Evo, a trans e as cruzes.

Isso me ofende mais, infinitamente mais, que a transexual na cruz. É de uma violência teológica e simbólica absurda. A trans, não sendo cristã, quando escolheu protestar com a cruz, escolheu um símbolo reconhecido de sofrimento para expressar o seu, e, de certa forma, o respeitou. Quando ela diz que lgbt's (ou qualquer outro grupo ou pessoa) são crucificados, são "pegos pra Cristo", não entende o significado teológico da cruz de Cristo, mas presta tributo ao Cristo moído, castigado, reconhece no Cristo crucificado o maior modelo de condenação do inocente, de castigo injusto, de bode expiatório. Se choca e ofende num primeiro momento, passado o furor, deve nos causar piedade com o sofrimento alheio. No mais, é bom ver que ela viu isso na cruz de Cristo.

O que Evo fez, dizendo-se católico, é infinitamente pior, e doentiamente diabólico, é bizarramente diabólico, idolátrico. Em nome da "luta" pelos oprimidos, faz da cruz um nada, põe sua redenção não na cruz, mas na luta de classes, elevando-a à sacralidade.

Esse pequeno texto ( http://voltemosaoevangelho.com/blog/2011/04/morte-por-amor-50-razoes-porque-jesus-veio-morrer-por-amor/) resume o que significa a cruz de Cristo para o cristão (esses pontos são desenvolvidos em um livro, mas são conhecimento básico de qualquer cristão). É simplesmente tudo, é o divisor da história da criação. Significa a possibilidade de reconciliação com Deus e de paz entre os homens, mostrando, mesmo graficamente, seus aspectos horizontal e vertical.
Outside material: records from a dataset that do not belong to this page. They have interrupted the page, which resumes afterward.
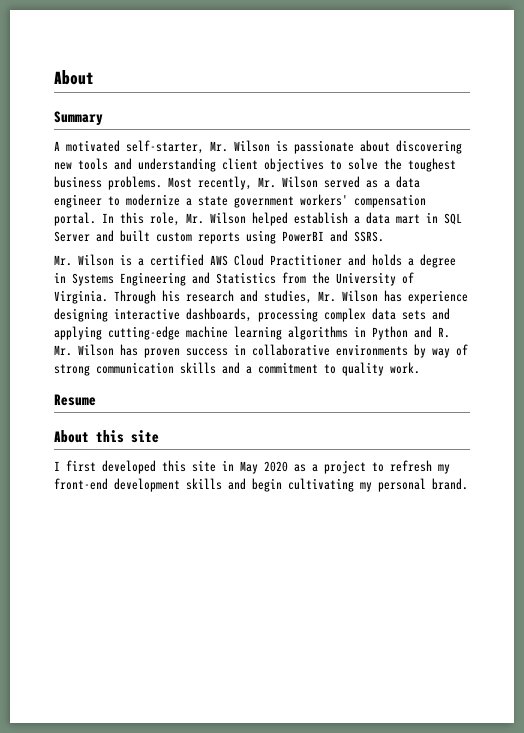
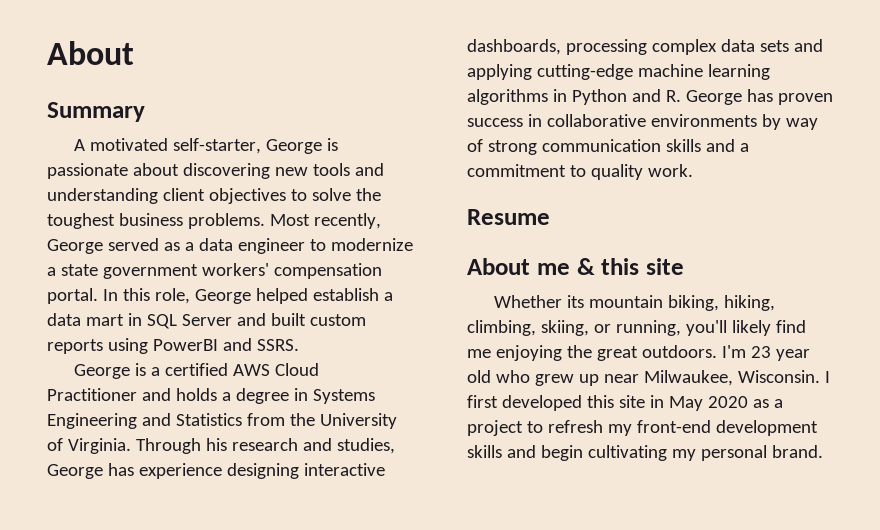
- A motivated self-starter, Mr. Wilson is passionate about discovering new tools and understanding client objectives to solve the toughest business problems.
+ A motivated self-starter, George is passionate about discovering new tools and understanding client objectives to solve the toughest business problems.
- Most recently, Mr. Wilson served as a data engineer to modernize a state government workers' compensation portal.
+ Most recently, George served as a data engineer to modernize a state government workers' compensation portal.
- In this role, Mr. Wilson helped establish a data mart in SQL Server and built custom reports using PowerBI and SSRS.
+ In this role, George helped establish a data mart in SQL Server and built custom reports using PowerBI and SSRS.
- Mr. Wilson is a certified AWS Cloud Practitioner and holds a degree in Systems Engineering and Statistics from the University of Virginia.
+ George is a certified AWS Cloud Practitioner and holds a degree in Systems Engineering and Statistics from the University of Virginia.
- Through his research and studies, Mr. Wilson has experience designing interactive dashboards, processing complex data sets and applying cutting-edge machine learning algorithms in Python and R. Mr. Wilson has proven success in collaborative environments by way of strong communication skills and a commitment to quality work.
+ Through his research and studies, George has experience designing interactive dashboards, processing complex data sets and applying cutting-edge machine learning algorithms in Python and R. George has proven success in collaborative environments by way of strong communication skills and a commitment to quality work.
- About this site
+ About me & this site
+ Whether its mountain biking, hiking, climbing, skiing, or running, you'll likely find me enjoying the great outdoors. I'm 23 year old who grew up near Milwaukee, Wisconsin.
Evo despreza tudo isso e descarta a cruz, joga sua fé na luta política, aponta na luta da classe trabalhadora (e étnica, no seu caso) o meio de redenção e a eleva a símbolo da fé, idolatra o socialismo e despreza a Graça, trazendo a salvação por obra das mãos dos oprimidos. É uma ofensa profunda e propositadamente teológica, é uma perversão herética, idolátrica, diabólica, é o uso do motivo cristão para ofensa da religião cristã e promoção de outra coisa, em que a obra da Graça da cruz Cristo é substituída pela obra da classe (e da etnia), a salvação da alma pelo paraíso na terra, a batalha espiritual do bem contra o mal pela luta de classes, a centralidade soberana de Cristo na história pela história movida pela dialética da luta de classes. Essa figura bizarra é o símbolo maior da teologia da libertação, que encontra sua correspondente política perfeita no bolivarianismo. Ninguém deveria se assustar com a oração a Chávez - isso não tem nada a ver com cristianismo.

Ninguém que se sente confortável com isso (e reconforta ver a cara de constrangimento do Papa) tem o direito de reclamar de uma transexual na cruz.